» Your task:
Starting at the line below with "border: 1px solid #2f9ad4;" and stopping at the line with "left: 100px;", please print each line exactly, those two included, and skip every picture.

» Exercise input:
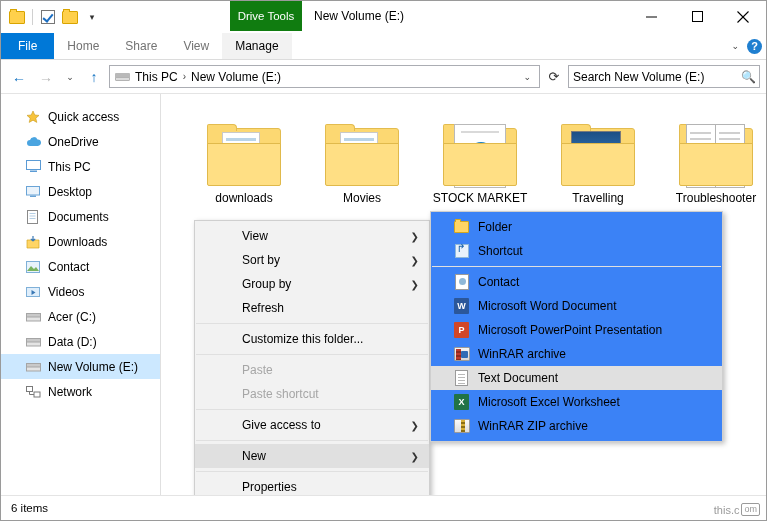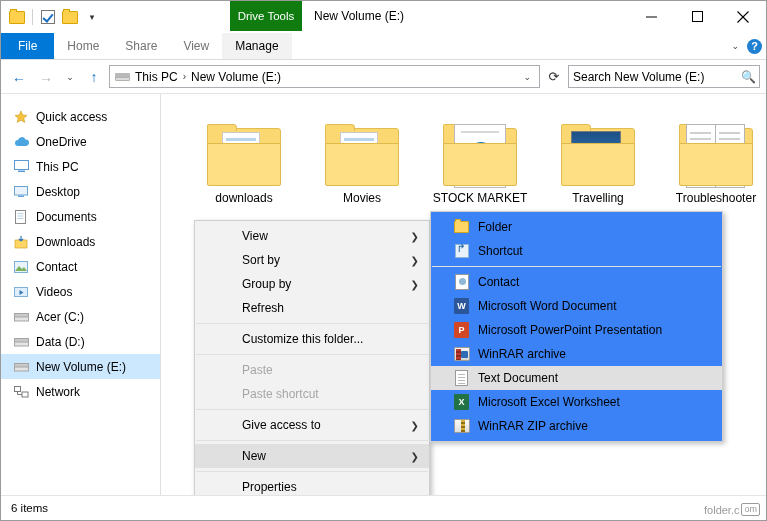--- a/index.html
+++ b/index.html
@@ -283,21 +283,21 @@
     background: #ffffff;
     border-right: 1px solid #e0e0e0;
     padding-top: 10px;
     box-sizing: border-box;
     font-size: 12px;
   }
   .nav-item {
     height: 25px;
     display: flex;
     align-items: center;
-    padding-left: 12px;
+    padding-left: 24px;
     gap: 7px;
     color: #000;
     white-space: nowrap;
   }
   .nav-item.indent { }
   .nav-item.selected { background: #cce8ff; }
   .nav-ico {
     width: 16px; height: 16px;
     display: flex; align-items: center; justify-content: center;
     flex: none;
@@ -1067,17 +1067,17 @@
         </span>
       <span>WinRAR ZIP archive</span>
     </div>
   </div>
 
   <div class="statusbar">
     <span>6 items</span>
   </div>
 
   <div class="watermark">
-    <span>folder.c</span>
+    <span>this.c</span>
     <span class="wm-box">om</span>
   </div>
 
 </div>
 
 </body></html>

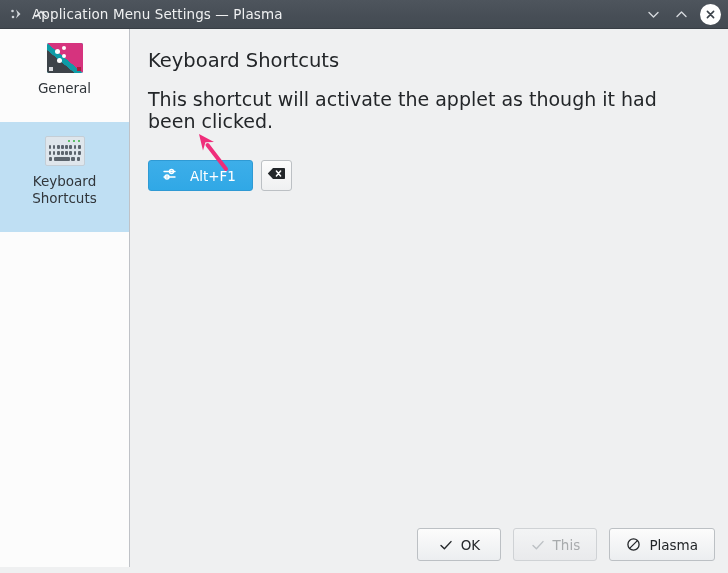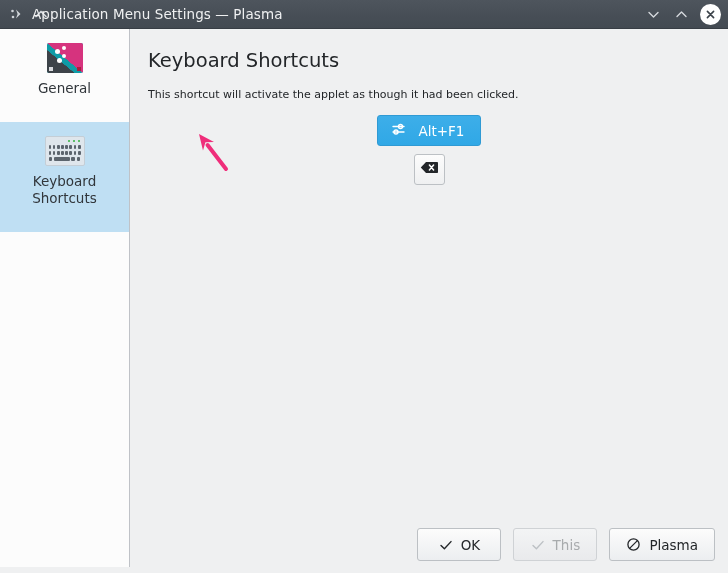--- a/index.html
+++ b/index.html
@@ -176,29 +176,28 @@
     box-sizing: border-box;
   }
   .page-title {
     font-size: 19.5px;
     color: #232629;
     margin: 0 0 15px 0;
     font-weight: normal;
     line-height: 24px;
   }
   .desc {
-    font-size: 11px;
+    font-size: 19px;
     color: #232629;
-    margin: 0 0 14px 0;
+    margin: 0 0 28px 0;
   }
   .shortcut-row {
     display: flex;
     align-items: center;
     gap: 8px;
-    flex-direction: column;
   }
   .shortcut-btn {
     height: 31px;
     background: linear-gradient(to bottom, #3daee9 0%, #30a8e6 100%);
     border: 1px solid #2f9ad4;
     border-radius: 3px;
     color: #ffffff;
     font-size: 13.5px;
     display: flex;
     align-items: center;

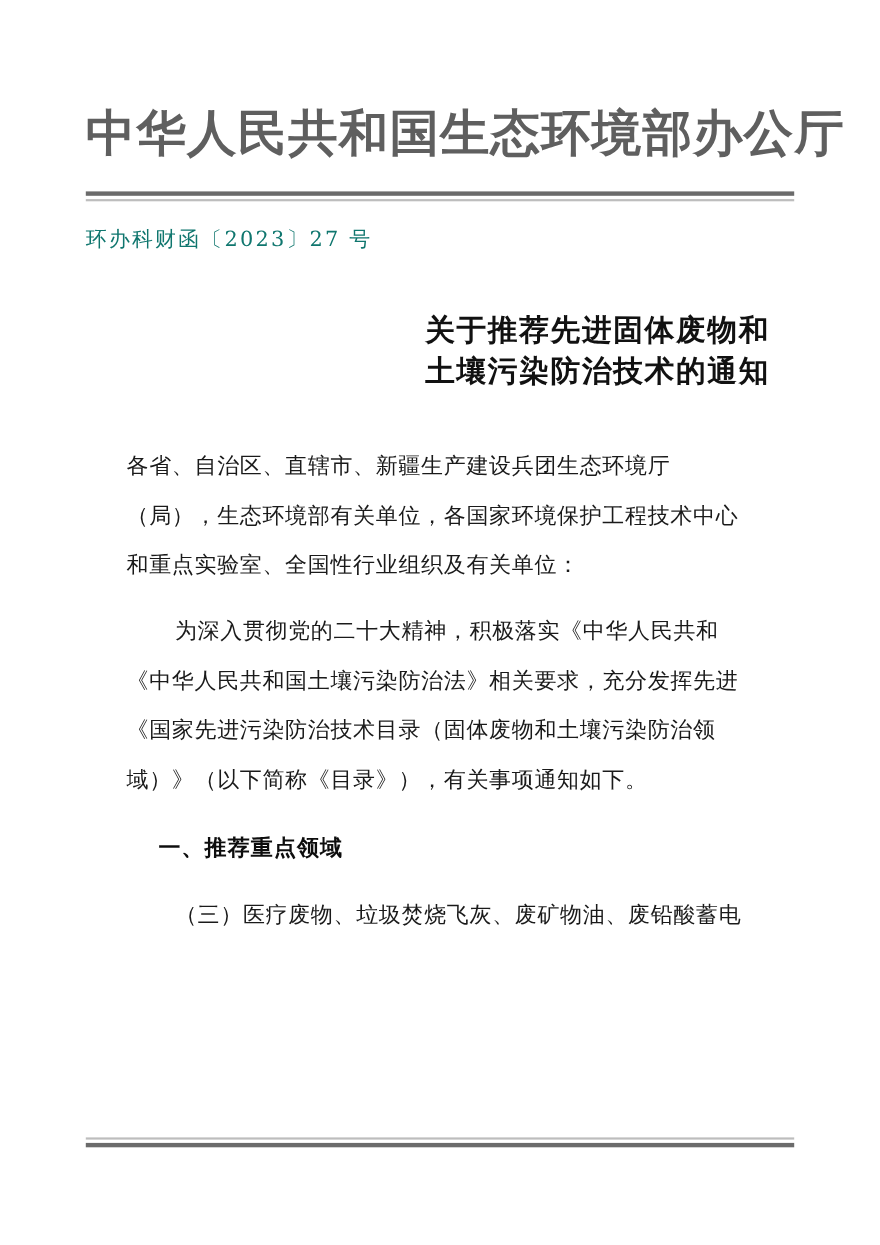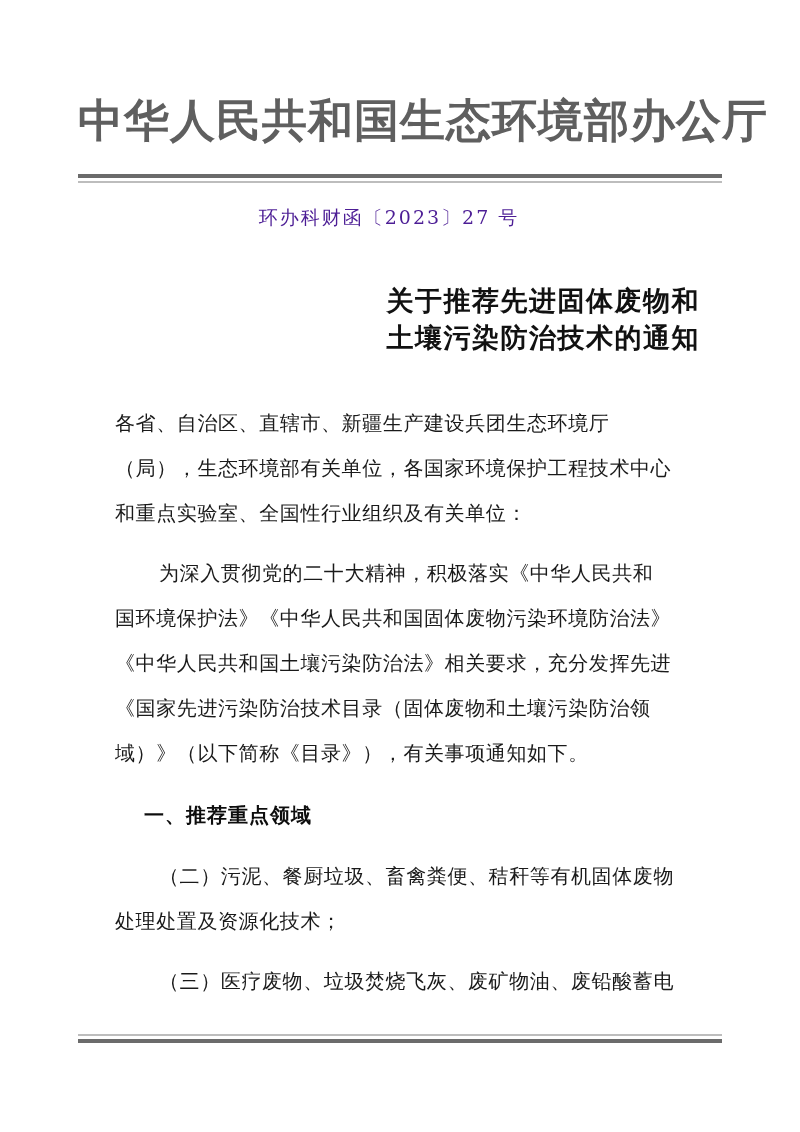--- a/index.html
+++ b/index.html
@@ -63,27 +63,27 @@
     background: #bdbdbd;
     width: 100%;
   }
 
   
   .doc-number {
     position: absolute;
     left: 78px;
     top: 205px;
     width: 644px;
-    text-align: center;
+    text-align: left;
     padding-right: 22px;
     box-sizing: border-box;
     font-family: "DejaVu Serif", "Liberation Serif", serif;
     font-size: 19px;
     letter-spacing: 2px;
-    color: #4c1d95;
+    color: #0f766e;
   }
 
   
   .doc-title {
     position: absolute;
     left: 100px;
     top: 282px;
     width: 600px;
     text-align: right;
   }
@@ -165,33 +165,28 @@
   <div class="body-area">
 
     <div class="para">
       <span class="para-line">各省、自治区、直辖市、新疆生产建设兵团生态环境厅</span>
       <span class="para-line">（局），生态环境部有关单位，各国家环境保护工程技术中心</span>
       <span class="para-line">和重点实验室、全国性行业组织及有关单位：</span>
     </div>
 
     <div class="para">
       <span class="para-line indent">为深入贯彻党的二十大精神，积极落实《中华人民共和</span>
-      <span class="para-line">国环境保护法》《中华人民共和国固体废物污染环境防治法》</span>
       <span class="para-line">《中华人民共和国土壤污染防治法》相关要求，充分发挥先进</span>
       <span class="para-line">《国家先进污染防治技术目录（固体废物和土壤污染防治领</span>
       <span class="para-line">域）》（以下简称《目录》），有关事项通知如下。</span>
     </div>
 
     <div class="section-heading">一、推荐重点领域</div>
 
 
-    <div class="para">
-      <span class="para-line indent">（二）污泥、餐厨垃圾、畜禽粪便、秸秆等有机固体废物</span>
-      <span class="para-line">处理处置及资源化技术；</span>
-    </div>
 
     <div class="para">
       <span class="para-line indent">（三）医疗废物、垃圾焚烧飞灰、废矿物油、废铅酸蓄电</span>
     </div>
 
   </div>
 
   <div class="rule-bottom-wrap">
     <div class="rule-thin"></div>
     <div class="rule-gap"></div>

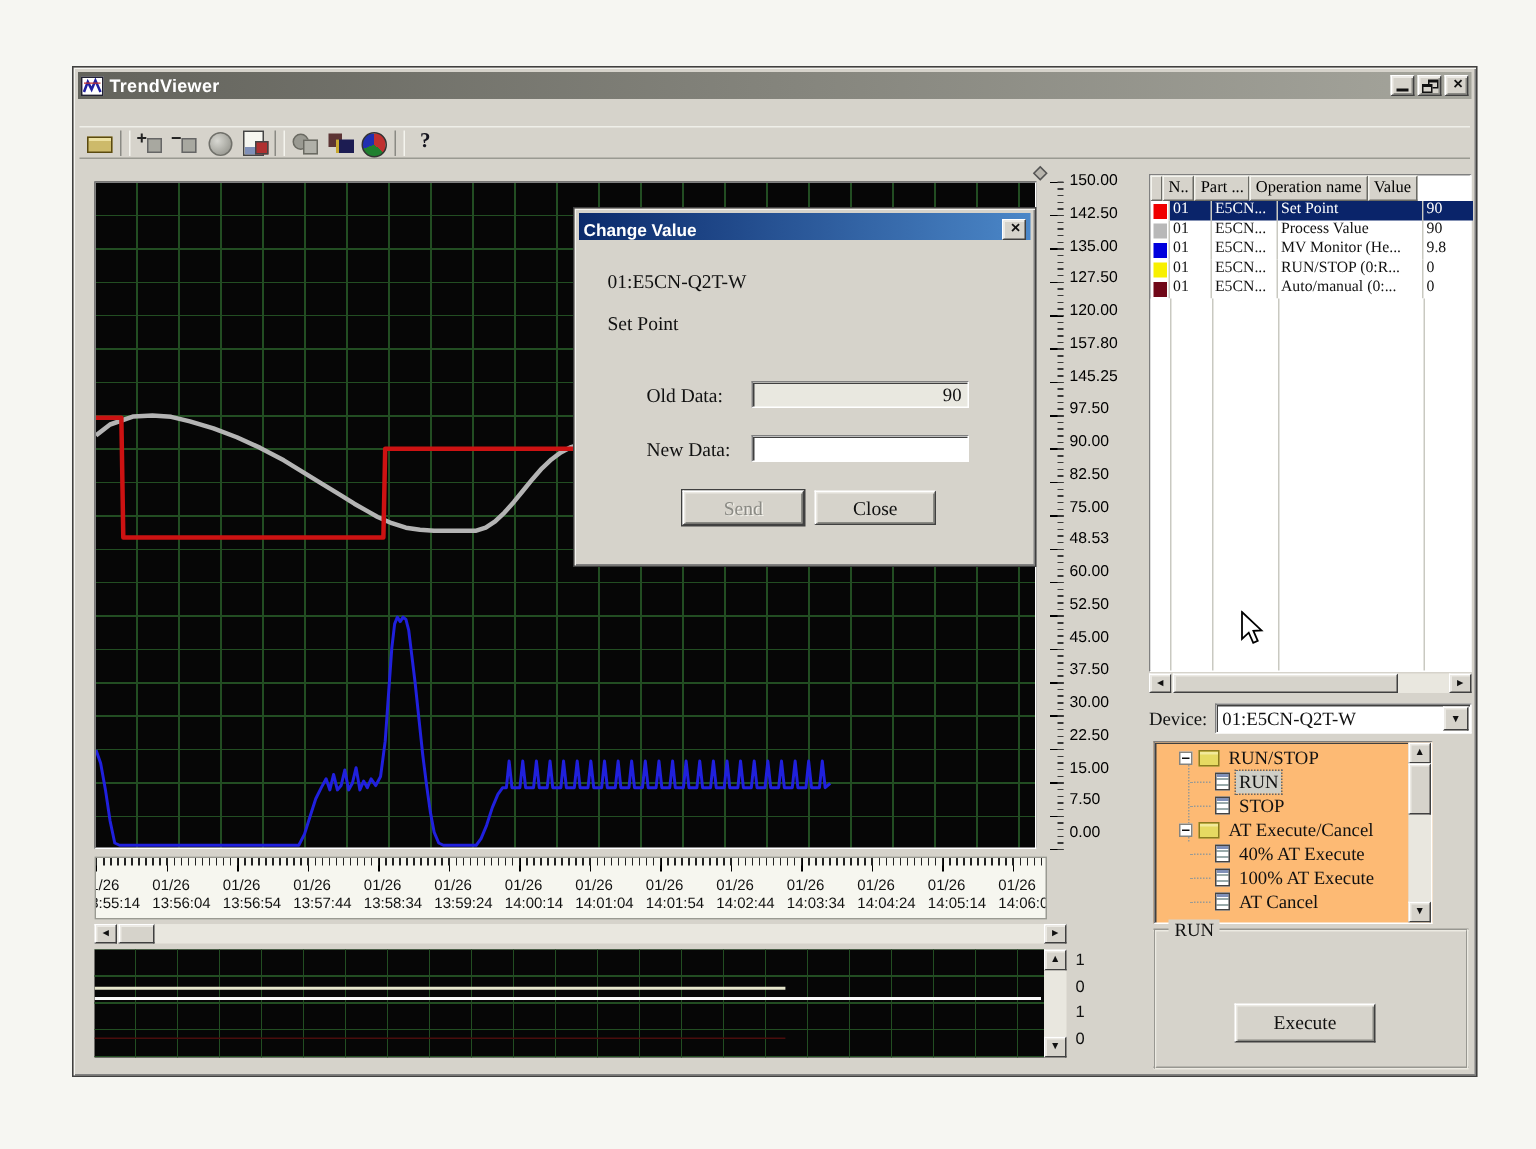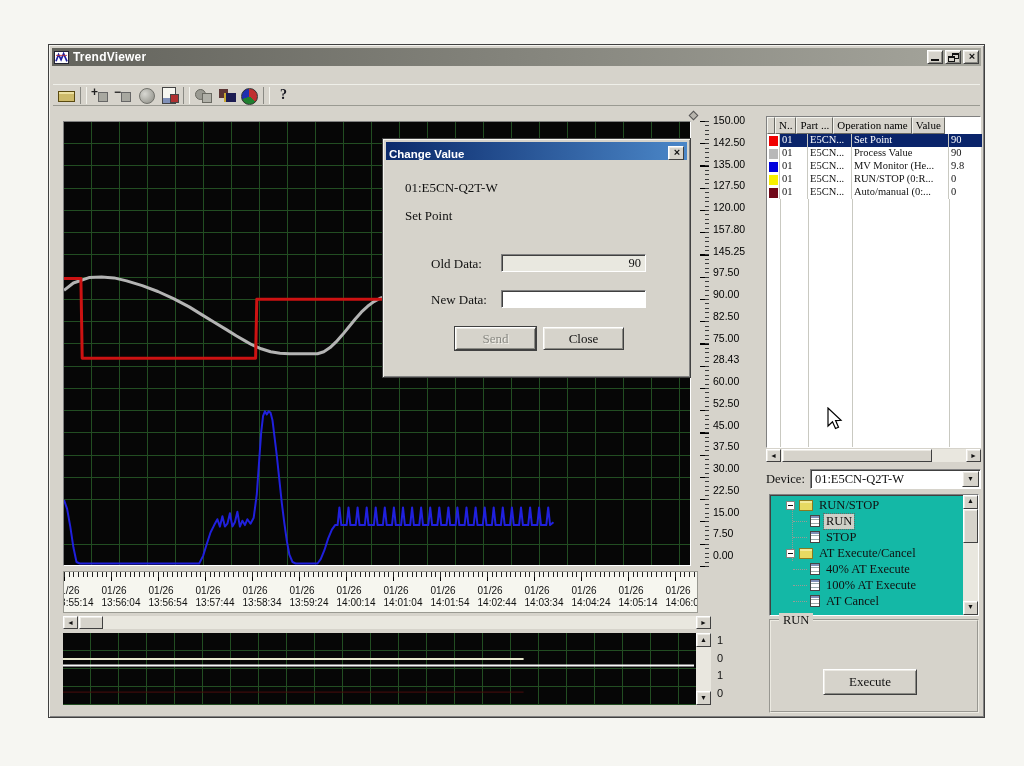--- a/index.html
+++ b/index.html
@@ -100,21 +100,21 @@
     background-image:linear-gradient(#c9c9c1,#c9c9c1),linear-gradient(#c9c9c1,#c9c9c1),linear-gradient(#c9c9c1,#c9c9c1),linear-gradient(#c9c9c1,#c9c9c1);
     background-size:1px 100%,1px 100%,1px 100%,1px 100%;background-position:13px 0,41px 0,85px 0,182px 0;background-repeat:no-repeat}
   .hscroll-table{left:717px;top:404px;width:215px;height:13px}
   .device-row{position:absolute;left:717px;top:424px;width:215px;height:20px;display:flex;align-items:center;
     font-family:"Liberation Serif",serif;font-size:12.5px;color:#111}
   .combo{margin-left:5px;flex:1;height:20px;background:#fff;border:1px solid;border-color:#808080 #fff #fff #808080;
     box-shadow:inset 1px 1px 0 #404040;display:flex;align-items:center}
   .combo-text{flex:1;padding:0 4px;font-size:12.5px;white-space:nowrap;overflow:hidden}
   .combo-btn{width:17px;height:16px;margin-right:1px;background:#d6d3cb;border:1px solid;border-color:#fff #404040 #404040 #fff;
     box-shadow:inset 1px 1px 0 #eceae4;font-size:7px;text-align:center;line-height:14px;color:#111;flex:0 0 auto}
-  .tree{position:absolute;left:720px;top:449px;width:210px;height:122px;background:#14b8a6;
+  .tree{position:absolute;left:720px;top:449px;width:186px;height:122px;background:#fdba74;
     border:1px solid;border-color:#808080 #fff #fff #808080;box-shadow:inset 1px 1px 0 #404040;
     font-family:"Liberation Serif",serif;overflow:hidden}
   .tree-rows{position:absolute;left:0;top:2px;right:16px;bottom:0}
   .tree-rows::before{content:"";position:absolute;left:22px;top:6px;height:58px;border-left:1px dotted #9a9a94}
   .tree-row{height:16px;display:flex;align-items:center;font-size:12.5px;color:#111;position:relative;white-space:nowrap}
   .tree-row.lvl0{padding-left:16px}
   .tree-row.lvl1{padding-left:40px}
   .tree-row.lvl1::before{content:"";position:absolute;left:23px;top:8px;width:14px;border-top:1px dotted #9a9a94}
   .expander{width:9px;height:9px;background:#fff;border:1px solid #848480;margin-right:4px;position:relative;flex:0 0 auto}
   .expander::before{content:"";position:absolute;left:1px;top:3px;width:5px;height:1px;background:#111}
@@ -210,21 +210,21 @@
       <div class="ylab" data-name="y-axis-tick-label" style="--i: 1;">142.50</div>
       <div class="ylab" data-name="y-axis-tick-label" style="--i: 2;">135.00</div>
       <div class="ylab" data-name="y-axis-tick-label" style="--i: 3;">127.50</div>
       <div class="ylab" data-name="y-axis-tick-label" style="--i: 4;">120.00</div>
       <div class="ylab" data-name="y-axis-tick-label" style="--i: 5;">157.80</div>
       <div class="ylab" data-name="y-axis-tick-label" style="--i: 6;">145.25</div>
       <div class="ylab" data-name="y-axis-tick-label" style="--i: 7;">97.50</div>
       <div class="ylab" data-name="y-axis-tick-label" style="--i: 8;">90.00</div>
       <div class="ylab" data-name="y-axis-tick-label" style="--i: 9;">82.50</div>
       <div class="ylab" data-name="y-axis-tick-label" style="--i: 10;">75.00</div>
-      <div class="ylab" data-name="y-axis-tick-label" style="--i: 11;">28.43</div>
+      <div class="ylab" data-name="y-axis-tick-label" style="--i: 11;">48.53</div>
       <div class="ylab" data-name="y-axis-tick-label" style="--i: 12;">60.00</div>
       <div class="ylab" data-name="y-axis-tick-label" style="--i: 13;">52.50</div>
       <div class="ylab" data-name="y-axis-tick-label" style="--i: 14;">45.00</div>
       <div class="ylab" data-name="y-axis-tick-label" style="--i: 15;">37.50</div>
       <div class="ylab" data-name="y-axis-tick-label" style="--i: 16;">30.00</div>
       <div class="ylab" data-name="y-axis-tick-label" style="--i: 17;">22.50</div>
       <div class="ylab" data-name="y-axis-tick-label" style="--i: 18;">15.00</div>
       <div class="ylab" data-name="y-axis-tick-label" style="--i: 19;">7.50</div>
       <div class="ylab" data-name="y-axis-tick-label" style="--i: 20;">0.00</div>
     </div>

» Response to the task:
     border: 1px solid #2f9ad4;
     border-radius: 3px;
     color: #ffffff;
     font-size: 13.5px;
     display: flex;
     align-items: center;

--- a/index.html
+++ b/index.html
@@ -63,27 +63,27 @@
     background: #bdbdbd;
     width: 100%;
   }
 
   
   .doc-number {
     position: absolute;
     left: 78px;
     top: 205px;
     width: 644px;
-    text-align: center;
+    text-align: left;
     padding-right: 22px;
     box-sizing: border-box;
     font-family: "DejaVu Serif", "Liberation Serif", serif;
     font-size: 19px;
     letter-spacing: 2px;
-    color: #4c1d95;
+    color: #0f766e;
   }
 
   
   .doc-title {
     position: absolute;
     left: 100px;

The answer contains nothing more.